Inside your homework4 folder you’ll find a number of folders and files. Here is a quick breakdown of each of them:

folders:

  • data: a directory containing the data your program needs
  • results: a directory where your plots will be automatically saved. (This folder will be created automatically when you run the complete kmeans.py file at the end of Part 1.)

files:

  • kmeans.py: where you’ll write your k-means clustering algorithm for part 1
  • analysis.py: where you’ll do your analysis for part 2
  • answers.txt: where you’ll write your answers for questions in part 2
  • test_kmeans.py: a program to test kmeans.py
  • test_analysis.py: code to test analysis.py
  • utils.py: helper code for the assignment

Caution

Do not modify anything in utils.py. The file is provided to help you complete your assignment.

Note that the results folder will be created automatically when you run your completed kmeans.py.


Part 1: Implementing the K-Means Algorithm

In Part 1, you will design and implement the core k-means clustering algorithm.

For this part, you only need to modify the kmeans.py file.

Data Structures Overview

Below is an overview of the data structures data and centroids, which you will need to work with in order to implement the algorithm:

data: A list of data points, where each data point is a list of floats. For example:

data = [[0.34, -0.2, 1.13, 4.3], 
        [5.1, -12.6, -7.0, 1.9], 
        [-15.7, 0.06, -7.1, 11.2]]

Here, data contains three data points. Each data point is four-dimensional. In this example, point 1 is [0.34, -0.2, 1.13, 4.3], point 2 is [5.1, -12.6, -7.0, 1.9] and point 3 is [-15.7, 0.06, -7.1, 11.2].

centroids: A dictionary of centroids, where the keys are strings (centroid names) and the values are lists (centroid locations). For example:

centroids = {
    "centroid1": [1.1, 0.2, -3.1, -0.4], 
    "centroid2": [9.3, 6.1, -4.7, 0.18]
}

Here, centroids contain two key-value pairs. You should NOT change the names of the centroids when you later update their locations.

Info

When you first run the tests (before you implement anything) you will see an error about missing implementations. As you work your way through the assignment, you’ll start to see fewer errors as the tests pass. Seeing assertion errors for parts that you haven’t implemented yet is normal and expected.

We have provided several test functions that you should use to check your implementation as you go through the assignment. To run the tests, open the terminal and run the command:

python test_kmeans.py

You will only be working in kmeans.py for Part 1. Here is a brief overview of each step in Part 1:

  1. Implement euclidean_distance(), which calculates the distance between two points.
  2. Implement get_closest_centroid(), which allows you to find the closest centroid for a point.
  3. Implement assign_points_to_centroids(), which sets the centroid assignment for a point.
  4. Implement mean_of_points(), which calculates the mean of a list of points, and update_centroids(), which updates all of the centroids to the new mean of the points assigned to them.

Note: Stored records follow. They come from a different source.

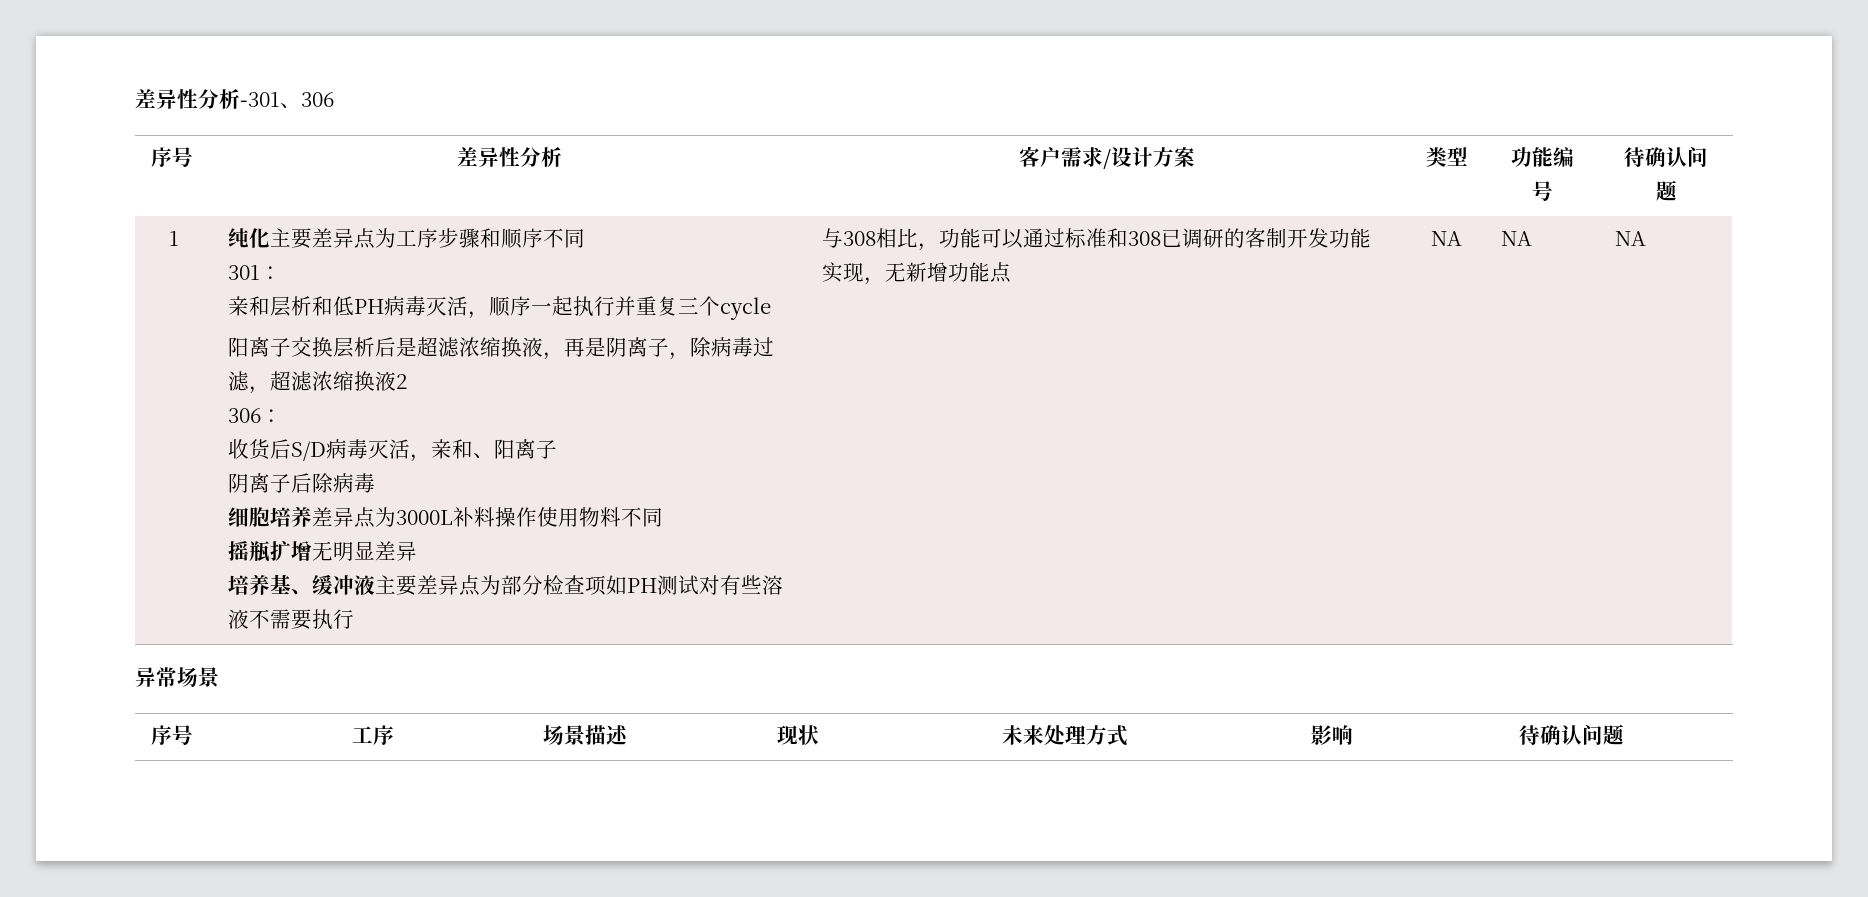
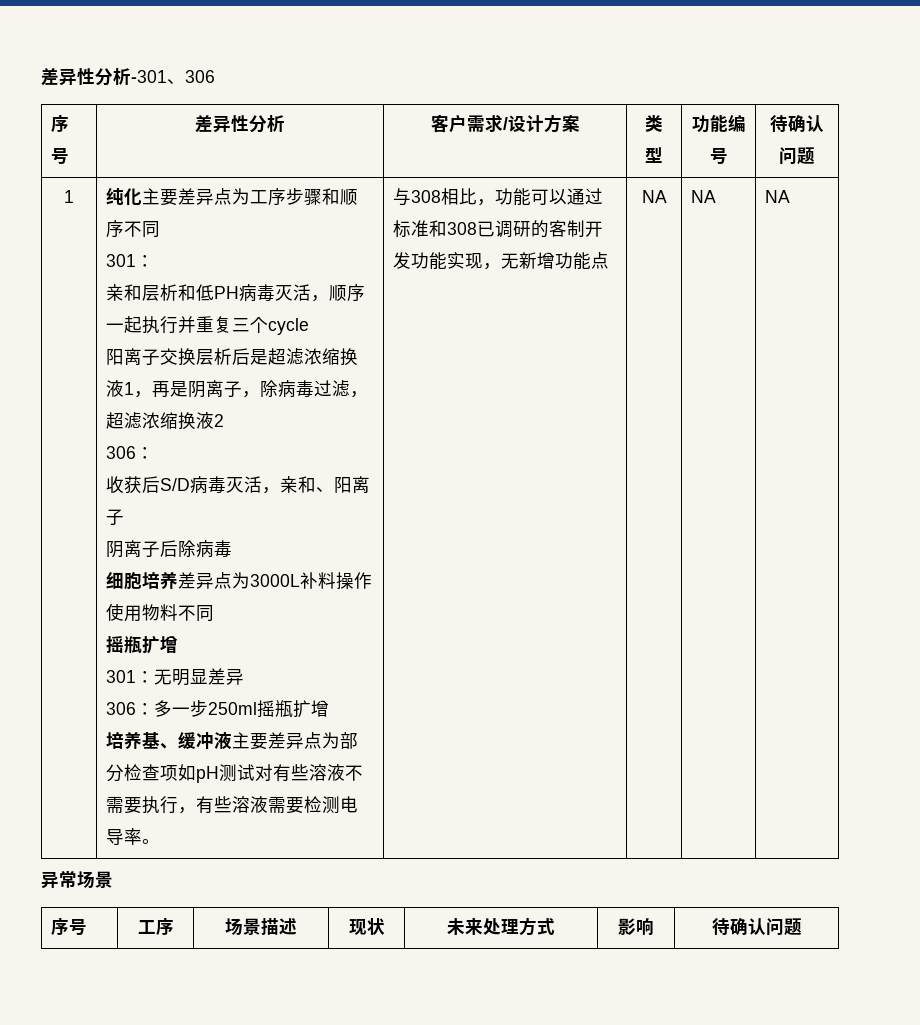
- 阳离子交换层析后是超滤浓缩换液，再是阴离子，除病毒过滤，超滤浓缩换液2
+ 阳离子交换层析后是超滤浓缩换液1，再是阴离子，除病毒过滤，超滤浓缩换液2
- 收货后S/D病毒灭活，亲和、阳离子
+ 收获后S/D病毒灭活，亲和、阳离子
  细胞培养差异点为3000L补料操作使用物料不同
- 摇瓶扩增无明显差异
+ 摇瓶扩增
+ 301：无明显差异
+ 306：多一步250ml摇瓶扩增
- 培养基、缓冲液主要差异点为部分检查项如PH测试对有些溶液不需要执行
+ 培养基、缓冲液主要差异点为部分检查项如pH测试对有些溶液不需要执行，有些溶液需要检测电导率。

Problem 1: Calculating Euclidean Distance

Implement euclidean_distance() using the Euclidean distance formula to calculate the distance between two points. For example, given

point1 = [1.1, 1, 1, 0.5]
point2 = [4, 3.14, 2, 1]

Then euclidean_distance(point1, point2) should return:

3.7735394525564456

(Your exact precision may vary.)

Likewise, given

point1 = [2, 2]
point2 = [-2, -1]

Then euclidean_distance(point1, point2) should return:

5.0

Refer to the distance section in the Background for more information on how Euclidean distance is calculated.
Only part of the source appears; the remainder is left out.